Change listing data
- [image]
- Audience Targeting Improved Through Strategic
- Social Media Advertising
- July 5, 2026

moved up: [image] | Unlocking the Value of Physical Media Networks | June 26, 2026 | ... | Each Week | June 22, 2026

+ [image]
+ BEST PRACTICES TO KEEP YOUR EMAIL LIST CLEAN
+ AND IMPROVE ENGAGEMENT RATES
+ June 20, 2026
==
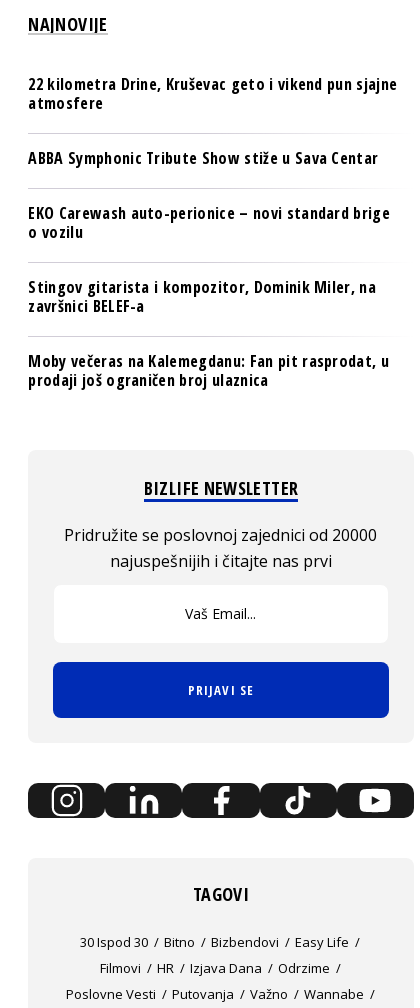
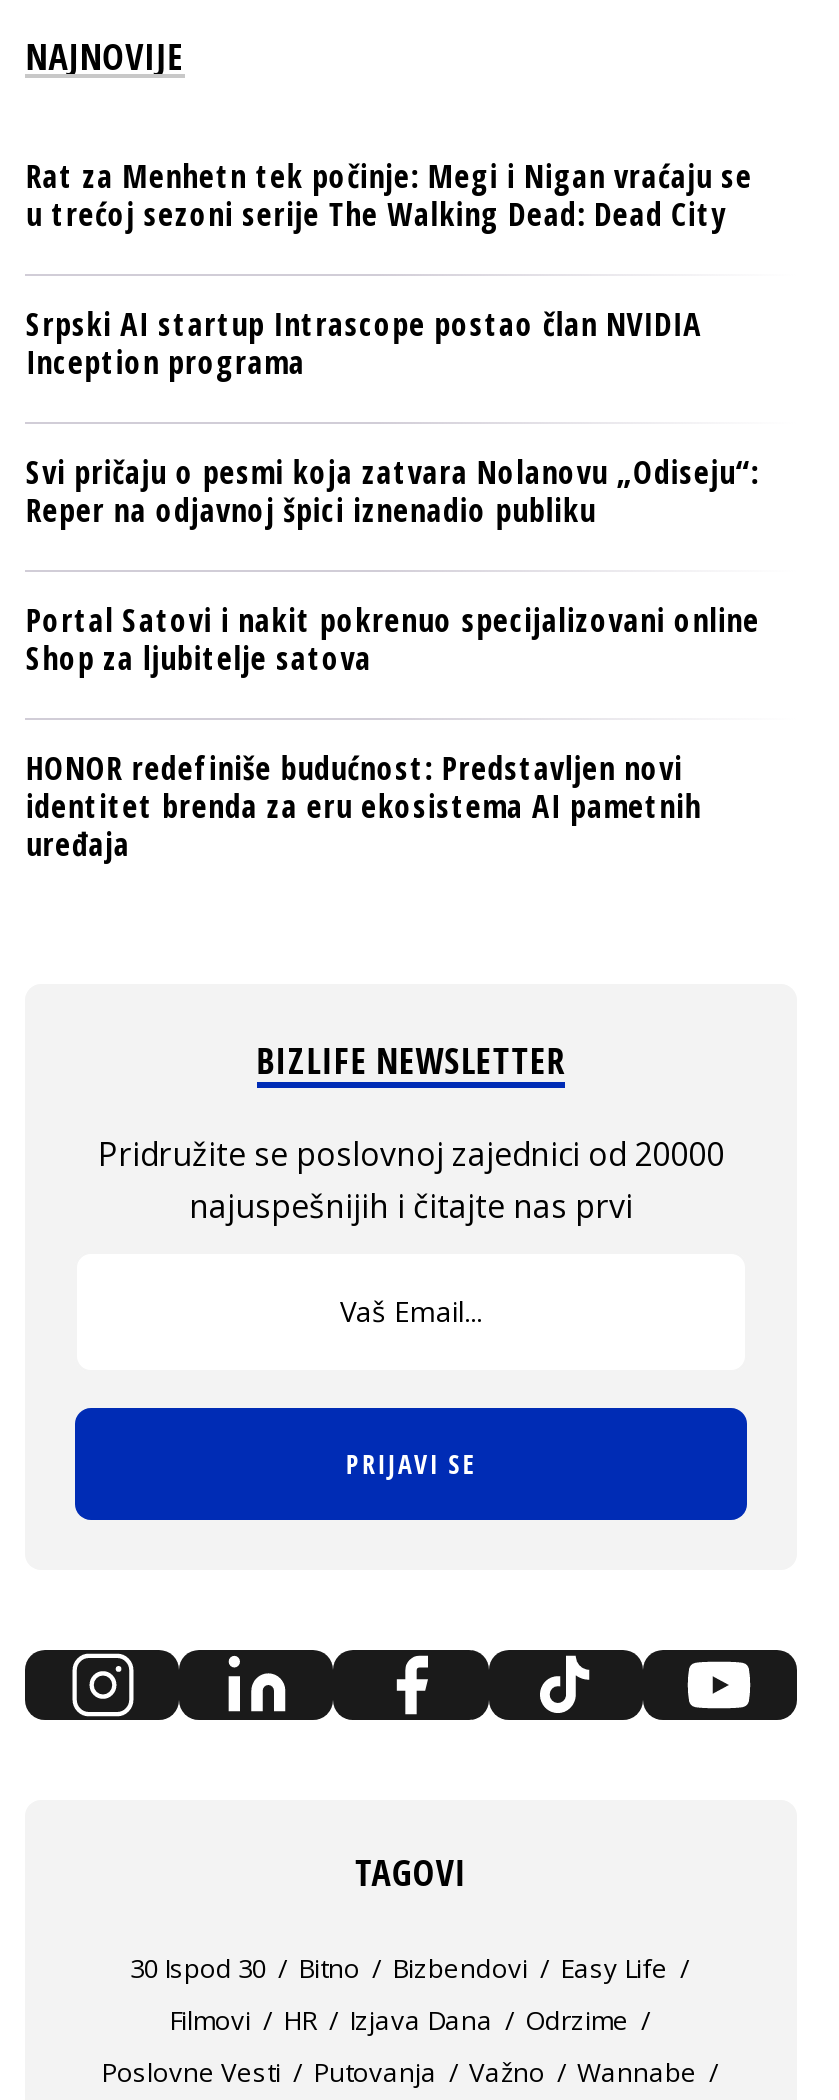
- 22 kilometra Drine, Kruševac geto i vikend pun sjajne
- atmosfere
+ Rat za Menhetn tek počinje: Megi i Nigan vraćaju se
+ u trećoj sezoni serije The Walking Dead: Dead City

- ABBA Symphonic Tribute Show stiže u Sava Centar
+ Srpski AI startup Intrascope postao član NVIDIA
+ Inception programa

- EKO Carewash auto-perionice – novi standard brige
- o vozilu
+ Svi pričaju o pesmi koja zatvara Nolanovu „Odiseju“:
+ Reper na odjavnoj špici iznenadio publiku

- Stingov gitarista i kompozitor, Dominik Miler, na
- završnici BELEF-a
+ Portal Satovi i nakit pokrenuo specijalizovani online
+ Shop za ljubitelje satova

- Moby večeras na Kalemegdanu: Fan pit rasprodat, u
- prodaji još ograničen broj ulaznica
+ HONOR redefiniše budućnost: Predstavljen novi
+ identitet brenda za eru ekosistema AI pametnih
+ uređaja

▸ **Task instructions**
Select and copy every line from the records that includes the word "novi".

▸ **Solution to the problem**
- EKO Carewash auto-perionice – novi standard brige
+ HONOR redefiniše budućnost: Predstavljen novi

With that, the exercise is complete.